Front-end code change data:
▼▼▼

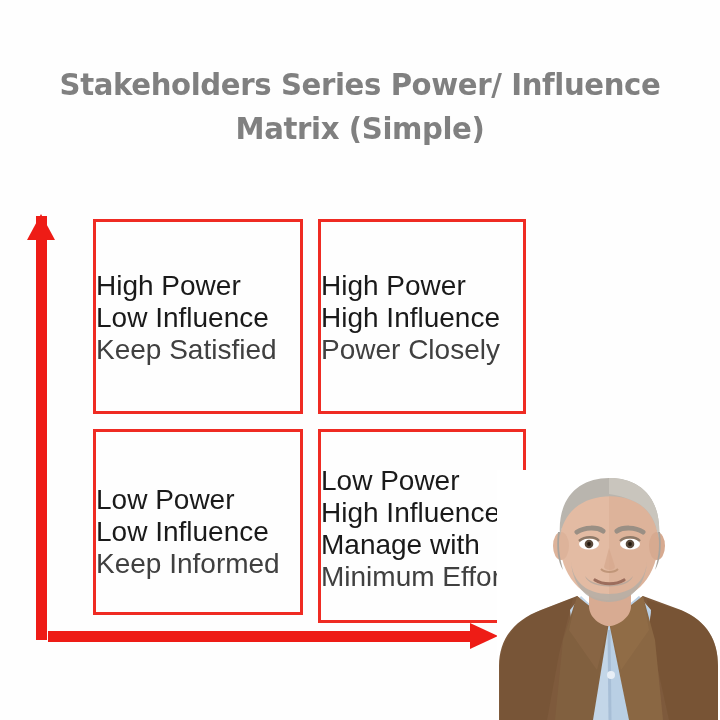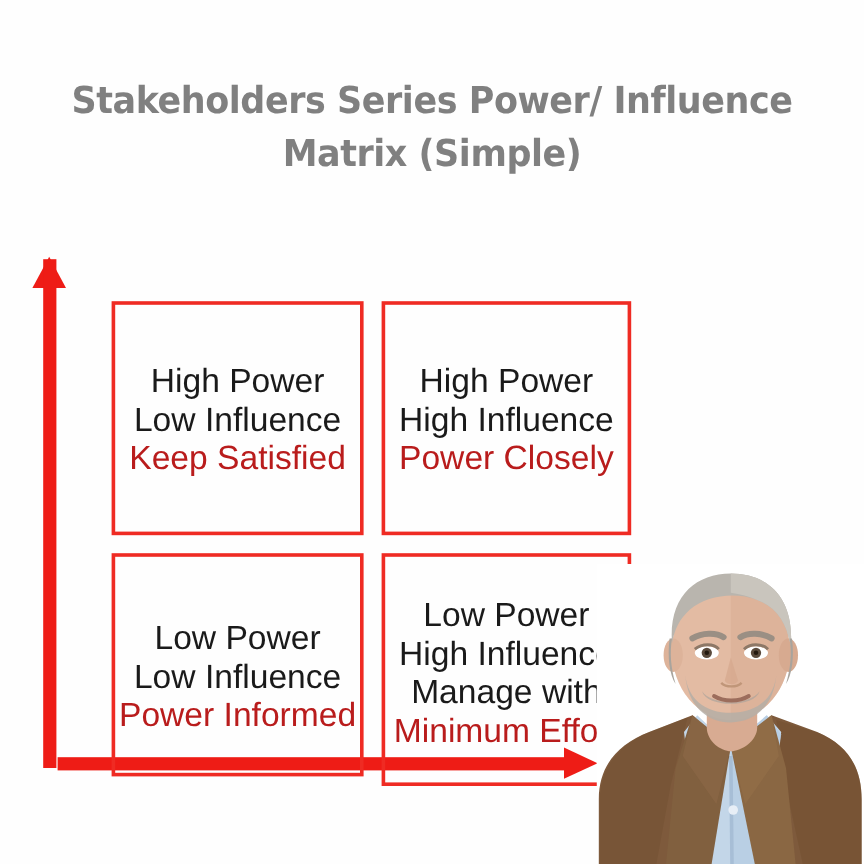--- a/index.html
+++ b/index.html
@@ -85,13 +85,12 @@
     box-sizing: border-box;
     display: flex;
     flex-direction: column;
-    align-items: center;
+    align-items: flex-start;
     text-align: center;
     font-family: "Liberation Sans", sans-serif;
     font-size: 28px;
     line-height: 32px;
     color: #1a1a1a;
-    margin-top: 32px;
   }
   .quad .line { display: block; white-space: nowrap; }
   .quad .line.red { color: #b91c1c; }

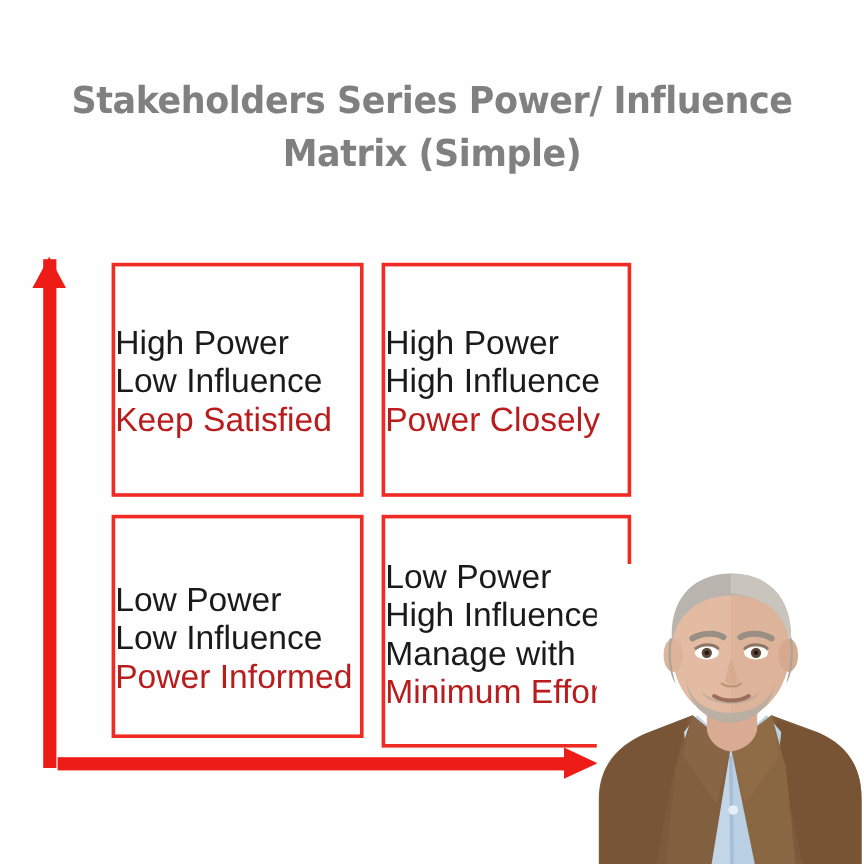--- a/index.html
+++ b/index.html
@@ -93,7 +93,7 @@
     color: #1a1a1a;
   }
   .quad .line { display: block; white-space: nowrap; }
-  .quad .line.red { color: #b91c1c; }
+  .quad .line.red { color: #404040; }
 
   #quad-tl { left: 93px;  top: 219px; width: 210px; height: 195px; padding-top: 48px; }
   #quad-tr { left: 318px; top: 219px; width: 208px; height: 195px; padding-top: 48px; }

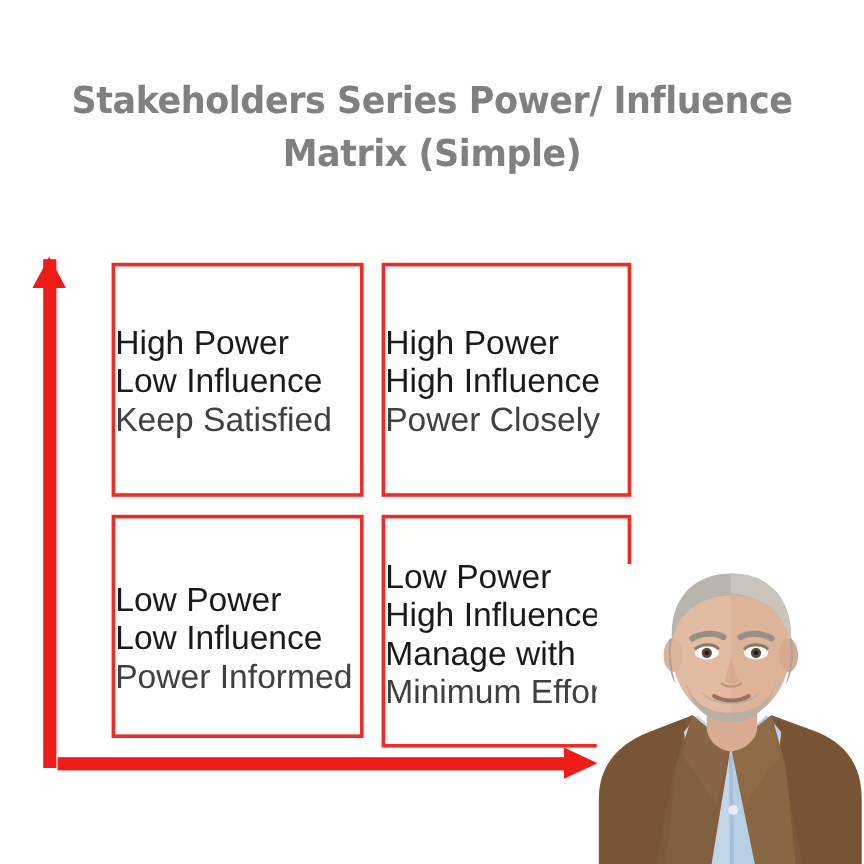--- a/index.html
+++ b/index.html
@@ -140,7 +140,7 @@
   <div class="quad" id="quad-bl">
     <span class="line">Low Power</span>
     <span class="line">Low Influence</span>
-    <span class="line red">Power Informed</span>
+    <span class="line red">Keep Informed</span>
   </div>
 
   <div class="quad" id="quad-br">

▲▲▲

▶ _What needs to be done_
Return every line from the entries above that includes the word "class".

▶ _Result of this exercise_
   <div class="quad" id="quad-bl">
     <span class="line">Low Power</span>
     <span class="line">Low Influence</span>
-    <span class="line red">Power Informed</span>
+    <span class="line red">Keep Informed</span>
   <div class="quad" id="quad-br">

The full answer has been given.